気になるならどうぞ調べてくださいと差し出すと、意外にもスネイプがそれを受取ろうと手を動かした。
「先生はずっと僕が嫌いなんですよね。」
 手の触れる瞬間、相手に聞こえるように告げると、顔を見ていられなくて目をそらし、手から卵の感触が消えたことを、感覚だけで知った。

「ポッター。」

 やけに近い位置から声が聞こえる、とスネイプに向き直ったハリーは視界を埋め尽くす光景に驚いて目を瞬かせた。
 ゆるく抱きしめる手はハリーを逃がさないよう後頭部を抑えるようにしていて、もう片方の手はハリーの腰元を抱き寄せている。
 確かに、“スネイプはハリーが好き”と嘘を言ったはずがこんな展開になるとは思っておらず、抱きしめられ、口づけをされるのを戸惑いなが…その事実に顔を赤らめた。
 いつから、とかいつの間に、とか自分でもはっきりしないうちにスネイプに焦がれていた。
 でもスネイプは自分を完全に嫌っている。
 だからたった数時間だけでも、仲良くなれたら、と思っていたのに性急すぎる展開に頭が付いてこない。
 ただ、角度を変えて口づけられるとそれだけで力が抜けて、思わずスネイプに縋りつく。
 促されるようにちろりと唇が舐められ、恐る恐る開ければするりとスネイプの舌が入り込んでより深くなる。
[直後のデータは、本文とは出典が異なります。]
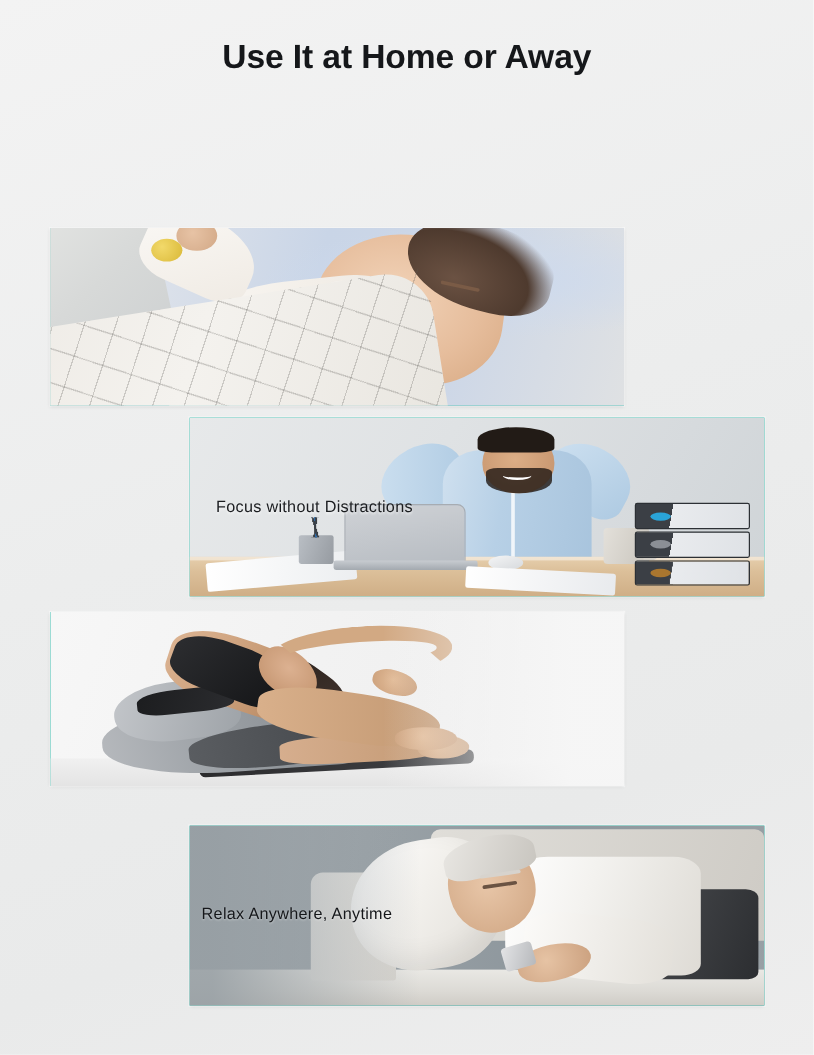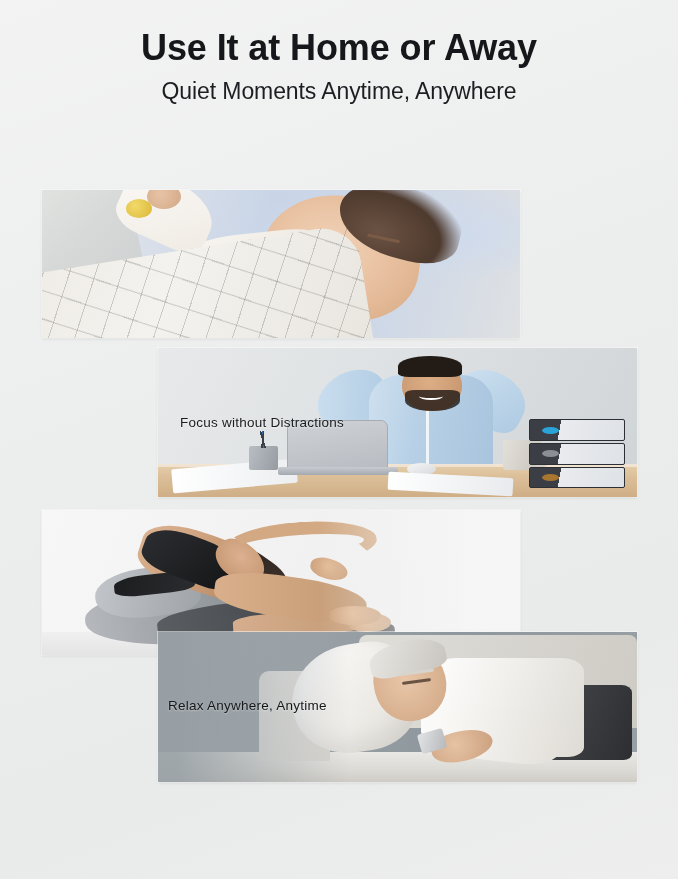--- a/index.html
+++ b/index.html
@@ -20,7 +20,7 @@
   .header { width:100%; text-align:center; padding-top:29px; }
 
   .page-title {
-    font-size:36px;
+    font-size:28px;
     font-weight:bold;
     color:#15171a;
     letter-spacing:-0.1px;

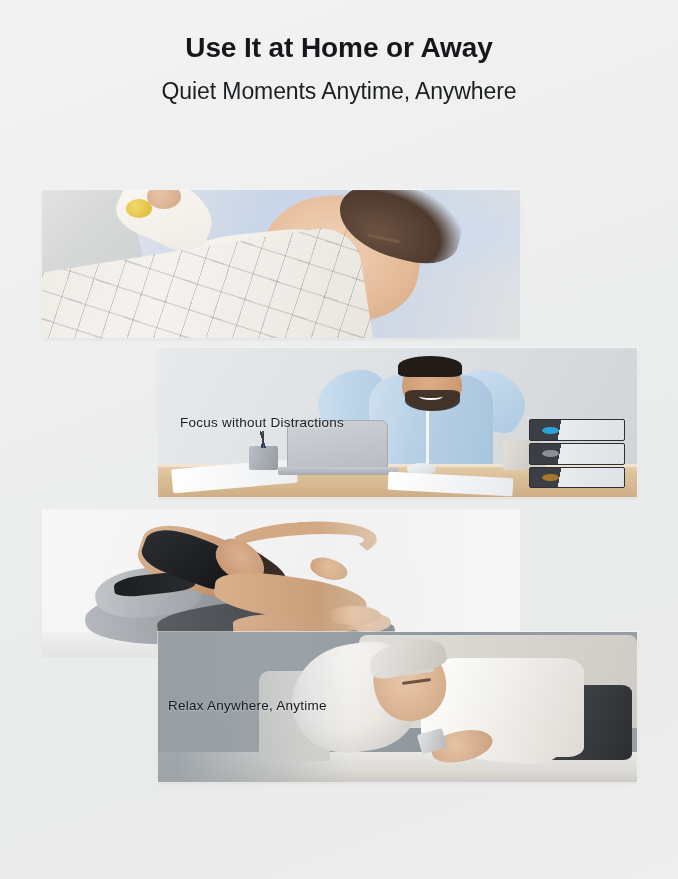--- a/index.html
+++ b/index.html
@@ -434,7 +434,6 @@
 
 <div class="header">
   <div class="page-title">Use It at Home or Away</div>
-  <div class="page-subtitle">Quiet Moments Anytime, Anywhere</div>
 </div>
 
 <div class="panels"></div>

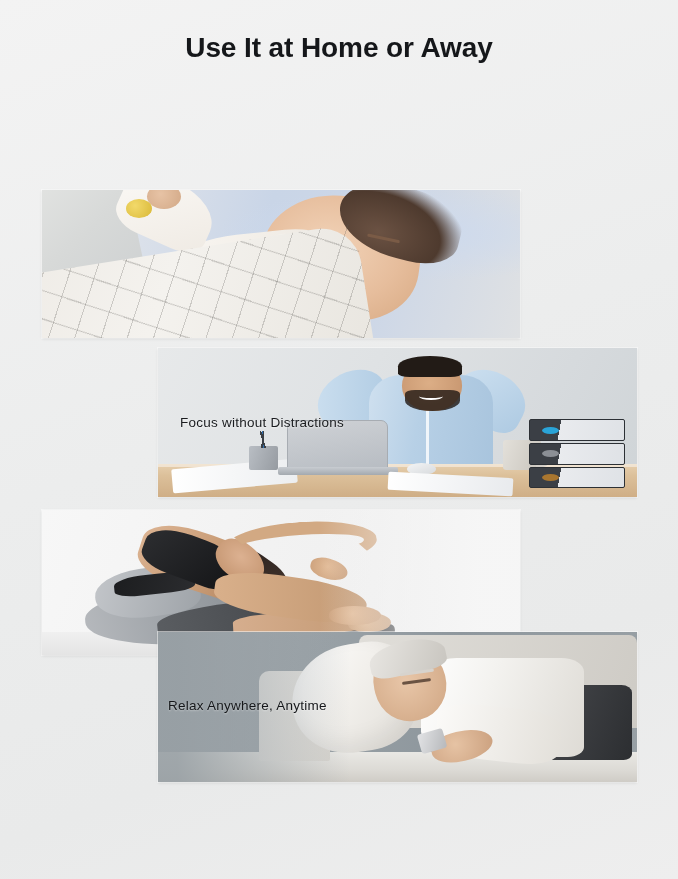--- a/index.html
+++ b/index.html
@@ -63,7 +63,7 @@
   #panel-1 { left:42px;  top:190px; width:478px; height:148px; }
   #panel-2 { left:158px; top:348px; width:479px; height:149px; }
   #panel-3 { left:42px;  top:510px; width:478px; height:145px; }
-  #panel-4 { left:158px; top:632px; width:479px; height:150px;padding-left:16px; }
+  #panel-4 { left:158px; top:688px; width:479px; height:150px;padding-left:16px; }
 
   
   .panels { margin:0; position:static; height:0; }

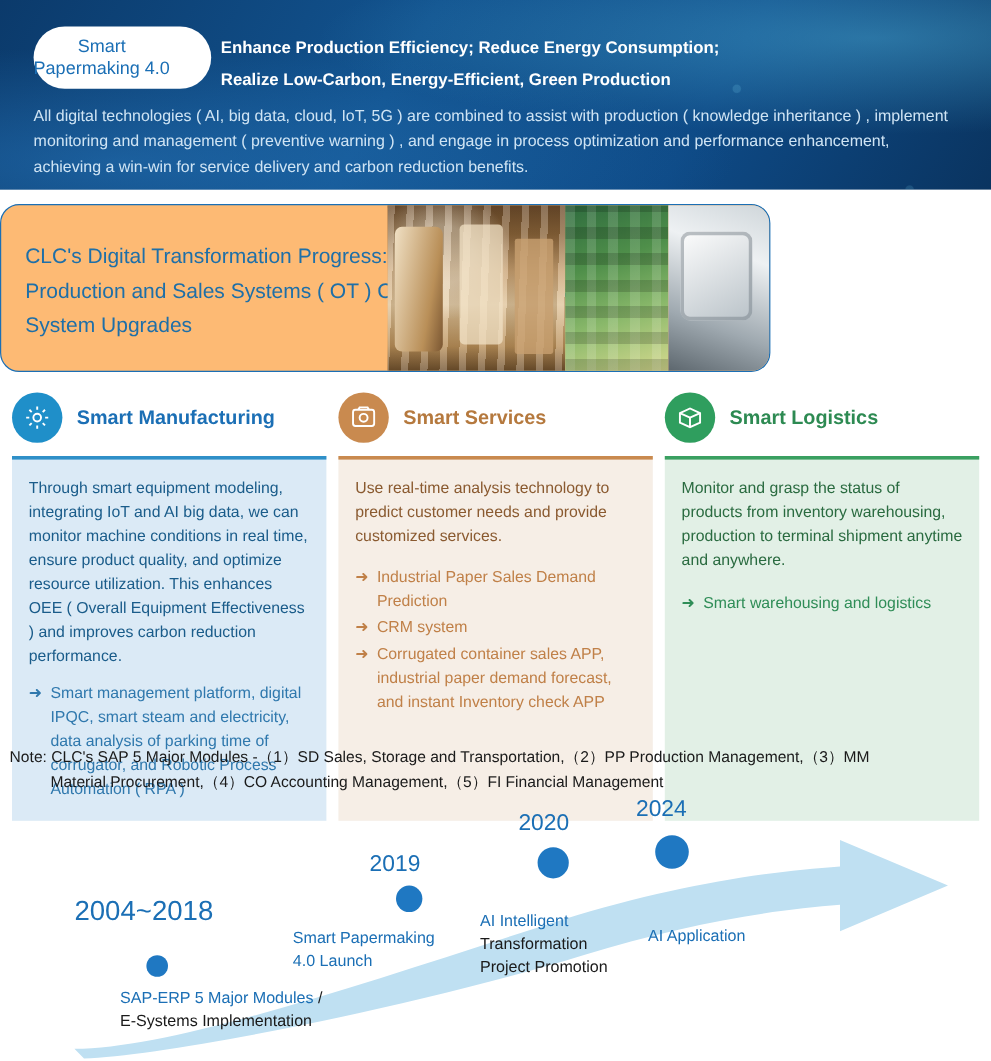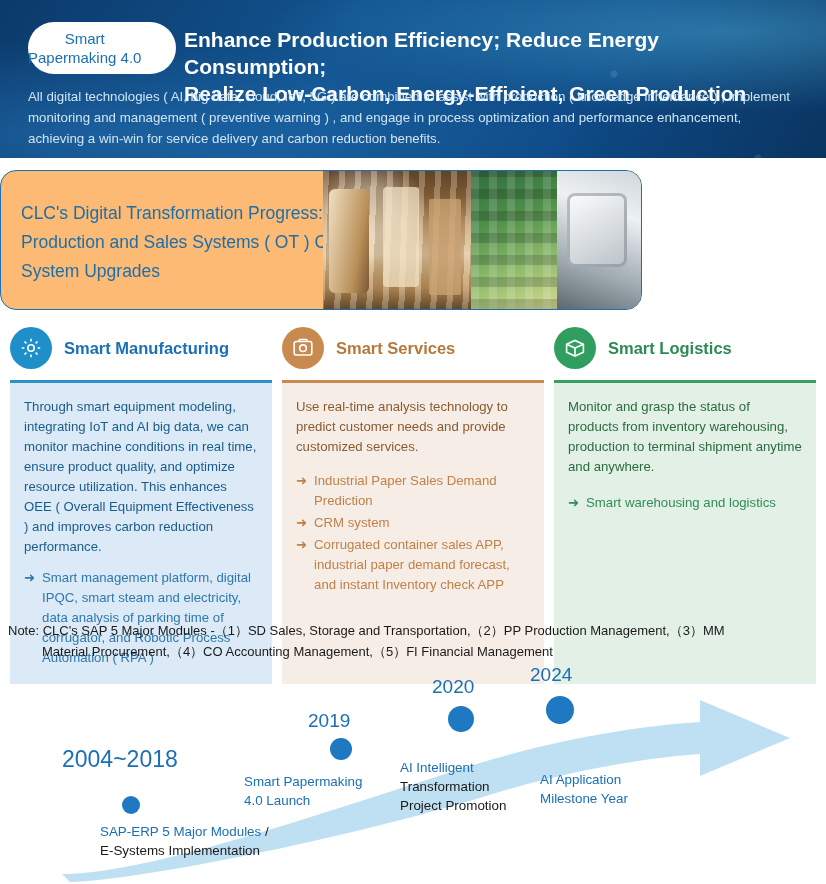--- a/index.html
+++ b/index.html
@@ -63,7 +63,7 @@
     position: absolute;
     left: 184px; top: 26px; right: 22px;
     color: #ffffff;
-    font-size: 21px;
+    font-size: 14px;
     line-height: 27px;
     font-weight: bold;
     z-index: 2;

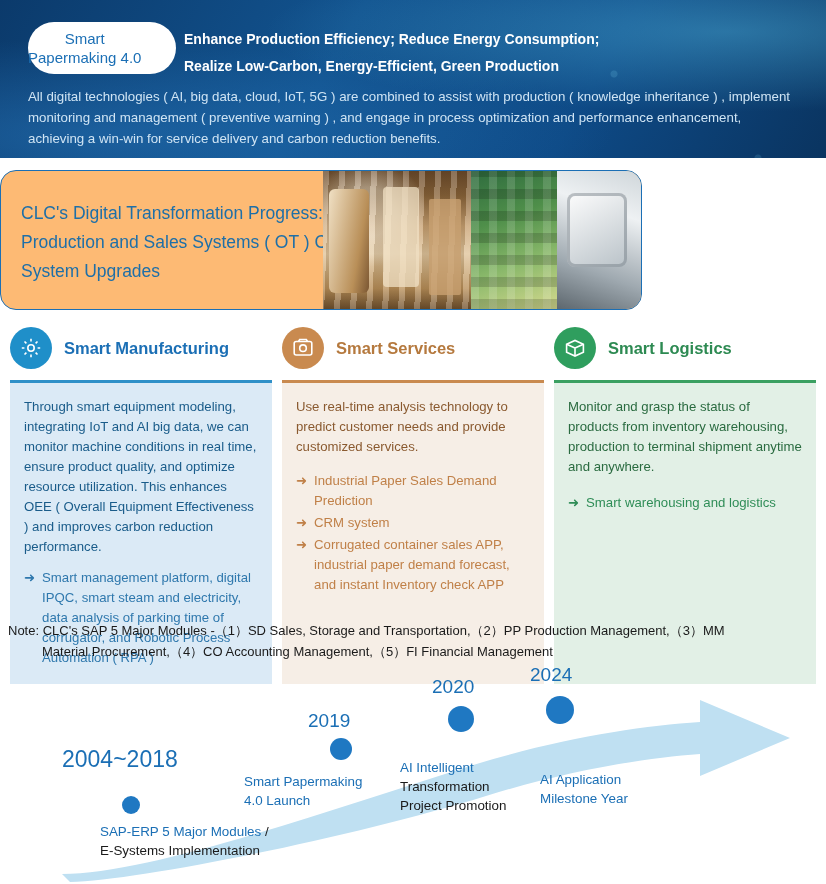--- a/index.html
+++ b/index.html
@@ -356,7 +356,6 @@
   <div class="tl-dot" style="left:546px; top:36px; width:28px; height:28px;"></div>
   <div class="tl-label" style="left:540px; top:110px; width:160px; color:#1b6fb5;">
     <div>AI Application</div>
-    <div>Milestone Year</div>
   </div>
 </div>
「あまり言葉にするのは苦手でな。嫌であれば今すぐ離れるといい。」
 すっかり足腰に力が入らなくなったハリーを抱きしめて耳元に吹き込む様に囁く。
嫌なら離れるよう促しながら、放すまいと抱きしめる腕の力を強める。
自分が付いた嘘がここまで効力があるのかと、焦るハリーだが、混乱から戻る前にもう一度口づけられ、思わず力が抜けてスネイプから与えられる口づけに夢中になった。
 とろんと力を抜いて抱きしめられるがままのハリーの頬を撫で、スネイプは屈むと細い首筋に唇を落とす。
 ピリッとした痛みにぼんやりしていたハリーの頭がはっきりし、慌てたようにして飛びずさる。
 そのまま下がろうとして、足がもつれて転ぶと、スネイプの目が一瞬妖しい光を放ったことに効果時間、と頭をよぎってスネイプが反応するより先に失礼します、と教室をあとにした。